*** Recorded data Section Begins ***
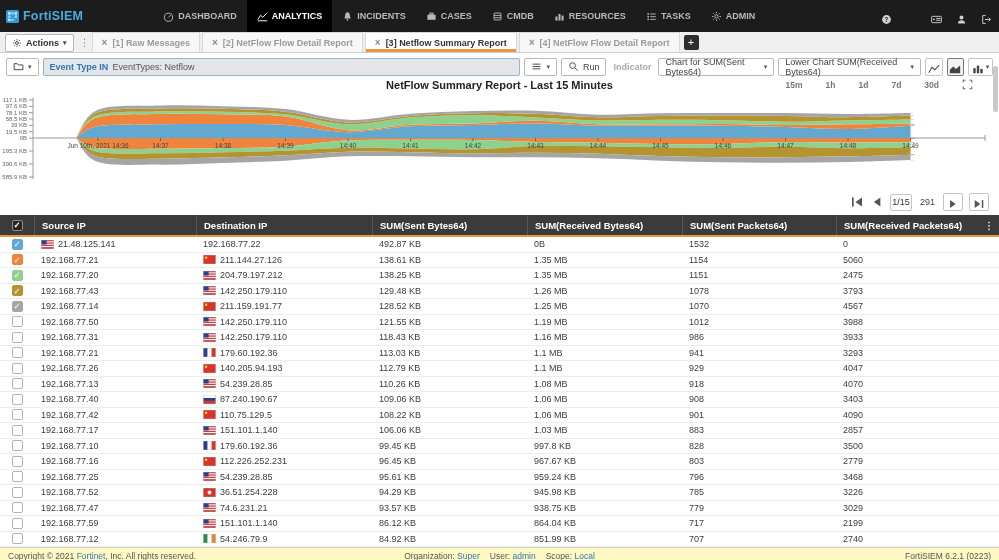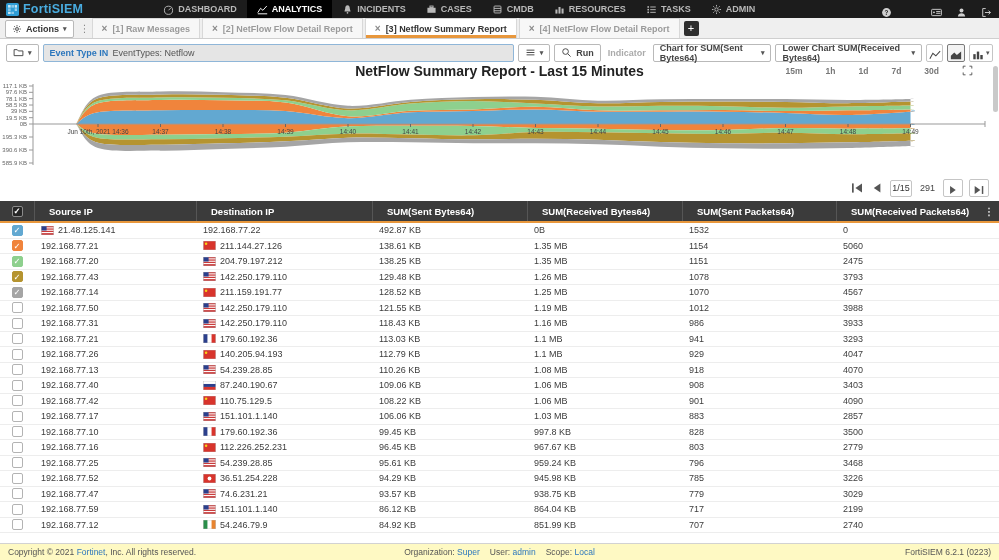--- a/index.html
+++ b/index.html
@@ -1,21 +1,21 @@
 <!DOCTYPE html>
 <html><head>
 <meta charset="utf-8">
 <style>
   *{box-sizing:border-box;margin:0;padding:0}
   html,body{width:999px;height:560px;overflow:hidden}
   body{font-family:"Liberation Sans",sans-serif;background:#fff;position:relative}
   #app{display:flex;flex-direction:column;width:999px;height:560px}
 
   
-  .nav{height:18px;background:#1c1c1c;display:flex;align-items:center;color:#b9b9b9;flex:none}
+  .nav{height:32px;background:#1c1c1c;display:flex;align-items:center;color:#b9b9b9;flex:none}
   .brand{display:flex;align-items:center;gap:4px;margin-left:6px;color:#49ace0;font-size:12.5px;font-weight:bold;letter-spacing:.2px}
   .brand .bicon{width:13px;height:13px;display:inline-block}
   .nav-items{display:flex;height:100%;margin-left:70px}
   .nav-item{display:flex;align-items:center;gap:4px;padding:0 10px;font-size:9px;font-weight:bold;cursor:pointer;height:100%}
   .nav-item.active{background:#000;color:#fff}
   .nav-item .icon{width:11px;height:11px;display:inline-block}
   .nav-right{margin-left:auto;display:flex;align-items:center;height:100%}
   .nav-rt{padding:0 7px;color:#cfcfcf;cursor:pointer;display:flex;align-items:center;height:100%}
   .nav-rt .icon{width:11px;height:11px;display:inline-block}
 
@@ -24,35 +24,35 @@
   .actions-btn{margin:2px 4px 0 5px;padding:0 6px;background:#fff;border:1px solid #b9b9b9;border-radius:2px;font-size:9px;font-weight:bold;color:#333;display:flex;align-items:center;gap:4px;cursor:pointer}
   .actions-btn .icon{width:10px;height:10px}
   .dots{display:flex;align-items:center;color:#888;font-size:10px;padding:0 2px;cursor:pointer}
   .tab{display:flex;align-items:center;gap:5px;padding:0 9px;background:#f7f7f7;border:1px solid #d8d8d8;border-bottom:none;margin-right:2px;font-size:9px;font-weight:bold;color:#9a9a9a;cursor:pointer;position:relative}
   .tab .x{color:#8a8a8a;font-size:10px;line-height:1}
   .tab.active{background:#fff;color:#333;box-shadow:inset 0 -3px 0 #e8973c}
   .add-tab{width:15px;height:15px;margin:3px 2px;background:#2e2e2e;color:#fff;font-size:11px;line-height:14px;text-align:center;border-radius:2px;cursor:pointer}
 
   
   .filterrow{height:23px;display:flex;align-items:center;gap:4px;padding:0 6px;flex:none;margin-top:2px}
-  .fbtn{border:1px solid #b9b9b9;background:#fff;border-radius:2px;height:18px;padding:0 6px;font-size:9px;font-weight:bold;color:#444;display:flex;align-items:center;gap:4px;cursor:pointer}
+  .fbtn{border:1px solid #b9b9b9;background:#fff;border-radius:2px;height:18px;padding:0 6px;font-size:9px;font-weight:normal;color:#444;display:flex;align-items:center;gap:4px;cursor:pointer}
   .fbtn .icon{width:11px;height:11px}
   .caret{font-size:7px;color:#555}
   .finput{width:555px;height:18px;border:1px solid #8fb6d8;border-radius:2px;padding:0 6px;font-size:9px;display:flex;align-items:center;gap:4px;background:#e5e5e5;cursor:text;overflow:hidden;white-space:nowrap}
   .finput .field{color:#2d77bd;font-weight:bold}
   .finput .val{color:#555}
   .rt-controls{margin-left:auto;display:flex;align-items:center;gap:4px}
   .indicator{color:#aaa;font-size:9px;font-weight:bold;padding:0 3px}
   .icon-btn{width:21px;height:18px;border:1px solid #c5c5c5;background:#fff;border-radius:2px;display:flex;align-items:center;justify-content:center;gap:2px;color:#444;cursor:pointer}
   .icon-btn.sel{border:1px solid #7a7a7a;background:#f3f3f3}
   .icon-btn .icon{width:12px;height:12px}
 
   
   .titlerow{height:15px;position:relative;flex:none}
-  .chart-title{text-align:center;font-size:14px;font-weight:bold;color:#222;line-height:15px}
+  .chart-title{text-align:center;font-size:11px;font-weight:bold;color:#222;line-height:15px}
   .ranges{position:absolute;right:26px;top:1px;display:flex;align-items:center;gap:23px;font-size:8.5px;font-weight:bold;color:#777}
   .ranges span{cursor:pointer}
   .ranges .expand{width:11px;height:11px;color:#555;cursor:pointer}
   .scrollthumb{position:absolute;right:1px;top:66px;width:5px;height:46px;background:#c9c9c9;border-radius:3px}
 
   
   .chartwrap{flex:none;height:96px}
   #chart{display:block}
 
   
@@ -60,21 +60,21 @@
   .pg-ic{width:14px;height:14px;color:#555;cursor:pointer}
   .pg-input{width:22px;height:17px;border:1px solid #c5c5c5;border-radius:2px;text-align:center;font-size:9px;color:#333;font-family:"Liberation Sans",sans-serif}
   .pg-total{font-size:9px;color:#444;padding:0 2px}
   .pg-btn{width:20px;height:18px;border:1px solid #c5c5c5;background:#fff;border-radius:2px;display:flex;align-items:center;justify-content:center;color:#555;cursor:pointer}
   .pg-btn .pg-ic{width:12px;height:12px}
 
   
   .tbl{flex:none}
   .trow,.thead{display:grid;grid-template-columns:34px 162px 176px 155px 155px 154px minmax(0,1fr);align-items:center}
   .thead{background:#3b3b3b;color:#fff;height:22px;font-size:9.5px;font-weight:bold;border-bottom:2px solid #e8973c}
-  .thead .hc{padding-left:14px;height:100%;display:flex;align-items:center;border-left:1px solid rgba(255,255,255,.14);cursor:pointer}
+  .thead .hc{padding-left:7px;height:100%;display:flex;align-items:center;border-left:1px solid rgba(255,255,255,.14);cursor:pointer}
   .thead .hc:first-child{border-left:none;justify-content:center;padding-left:0}
   .hmenu{margin-left:auto;padding-right:5px;color:#ddd;font-size:10px}
   .trow{height:15.5px;font-size:9px;color:#3c3c3c;border-bottom:1px solid #ededed;background:#fff}
   .tc{padding-left:7px;display:flex;align-items:center;overflow:hidden;white-space:nowrap}
   .tc.cb{justify-content:center;padding-left:0}
   .cbx{width:11px;height:11px;border:1px solid #b3b3b3;border-radius:2px;background:#fff;display:flex;align-items:center;justify-content:center;font-size:8.5px;line-height:1;color:#fff;cursor:pointer}
   .cbx.hdr{background:#262626;border-color:#8b8b8b}
   .flag{display:inline-flex;margin-right:4px;flex:none}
*** Recorded data Section Ends ***
Required action ▸
Begin at the first line of the records and please reproduce every line exactly through the one containing "-24,35 +24,35 @@", leaving all pictures out.

Task solution ▸
--- a/index.html
+++ b/index.html
@@ -1,21 +1,21 @@
 <!DOCTYPE html>
 <html><head>
 <meta charset="utf-8">
 <style>
   *{box-sizing:border-box;margin:0;padding:0}
   html,body{width:999px;height:560px;overflow:hidden}
   body{font-family:"Liberation Sans",sans-serif;background:#fff;position:relative}
   #app{display:flex;flex-direction:column;width:999px;height:560px}
 
   
-  .nav{height:18px;background:#1c1c1c;display:flex;align-items:center;color:#b9b9b9;flex:none}
+  .nav{height:32px;background:#1c1c1c;display:flex;align-items:center;color:#b9b9b9;flex:none}
   .brand{display:flex;align-items:center;gap:4px;margin-left:6px;color:#49ace0;font-size:12.5px;font-weight:bold;letter-spacing:.2px}
   .brand .bicon{width:13px;height:13px;display:inline-block}
   .nav-items{display:flex;height:100%;margin-left:70px}
   .nav-item{display:flex;align-items:center;gap:4px;padding:0 10px;font-size:9px;font-weight:bold;cursor:pointer;height:100%}
   .nav-item.active{background:#000;color:#fff}
   .nav-item .icon{width:11px;height:11px;display:inline-block}
   .nav-right{margin-left:auto;display:flex;align-items:center;height:100%}
   .nav-rt{padding:0 7px;color:#cfcfcf;cursor:pointer;display:flex;align-items:center;height:100%}
   .nav-rt .icon{width:11px;height:11px;display:inline-block}
 
@@ -24,35 +24,35 @@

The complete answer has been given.